I think he is a brilliant artist.   I do not think that just because he is collected by many celebrities and stars, I just love his work.    The Picasso of the modern age.


----------



## paddywhacker

_Mod Note: Thread merged with earlier one on the same topic_

Anyone here know much about art and if so would they consider a Graham Knuttel a good investment? Saw one selling at 10k and wondered what kind of appreciation could be expected on it, seeing as he is supposed to be THE Irish artist at the mo. Could he be the next Louis Le Broquy (sp) in which case, happy days?


----------



## gonk

paddywhacker said:


> Anyone here know much about art and if so would they consider a Graham Knuttel a good investment? Saw one selling at 10k and wondered what kind of appreciation could be expected on it, seeing as he is supposed to be THE Irish artist at the mo. Could he be the next Louis Le Broquy (sp) in which case, happy days?


 
Do you like his work? It's the most important question, since you could be looking at it on your wall for a long time waiting for it to rise in value. (The same goes for any art work.) Personally, his style does nothing for me, but each to his own taste.

I'm no art expert, but I think it's safe to say (and Knuttel would probably be the first to admit) that he is not and never will be in the same league as Le Brocquy.

Knuttel is also extremely prolific and he very likely has many more productive years in him - his works would not have a lot of scarcity value. Finally, €10k would be on the high side for one of his works - though it could be worth it depending on size, subject, etc. Have a look at results from some of the auction houses to try to judge whether the price is reasonable.

[broken link removed]
http://www.whytes.ie/
http://www.deveresart.com/


----------



## paddi22

I'd agree with the view above. I have always thought of him as a glorified illustrator who had a savvy agent and struck lucky. He was lucky to arrive at the same time as the celtic tiger and I think his style happened to strike a chord. 
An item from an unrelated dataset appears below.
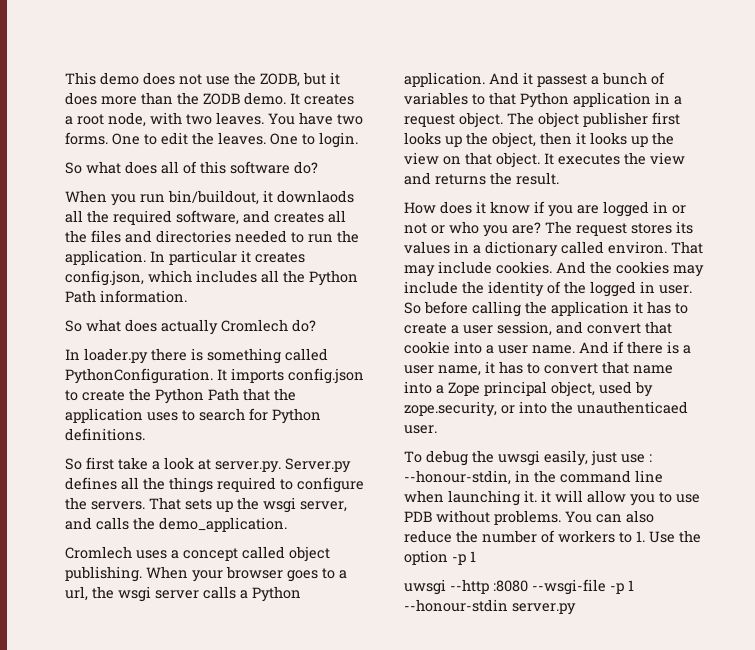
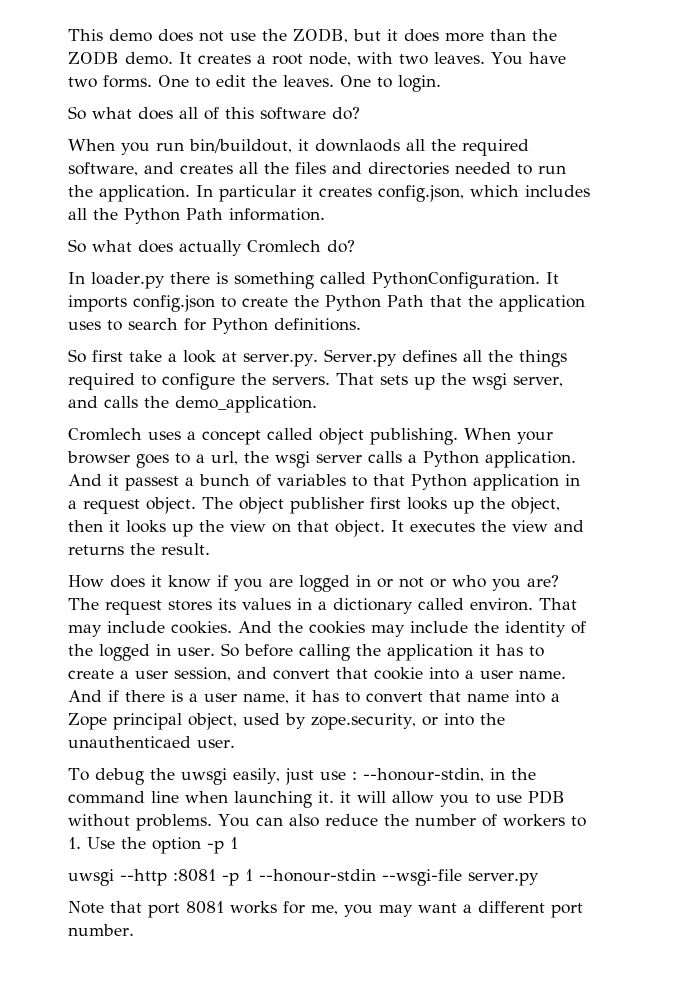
- uwsgi --http :8080 --wsgi-file -p 1 --honour-stdin server.py
+ uwsgi --http :8081 -p 1 --honour-stdin --wsgi-file server.py
+ Note that port 8081 works for me, you may want a different port number.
He churns out paintings, as well as having a nephew who produces identical ones. He def isn't in the same league as La Brocquy or Markey even.There are better artists that you could take a punt on.

But as the poster says above, buy something cause you enjoy it. For the price of one Knuttel you could buy a few paintings you like from younger, well thought of artists. And who knows you could stike lucky with one of those, and at least you'd like looking at them!


----------



## MandaC

We have a Knuttel in our Board room. 
Have it about 2 years or so now.  Dont think it has gone up much in value.  It suits its location and is easily recognisable.  Think it cost about €8.5 at the time.


----------



## oysterman

MandaC said:


> Think it cost about €8.5


Now that's cheap. And, in my opinion, a fair price.


----------



## ClubMan

oysterman said:


> Now that's cheap. And, in my opinion, a fair price.


----------



## Brendan Burgess

Paddy

The art market is almost imossible to predict. I share the negative view of Knuttel's work. But if you check the Askaboutmoney archives from the 1980's we were equally dismissive of the Markey's which we could have got for the price of a feed of pints. 

He certainly is prolific, but so was Markey, so was Jack B Yeats and there seems to be lots of Le Brocquys around as well at the moment. 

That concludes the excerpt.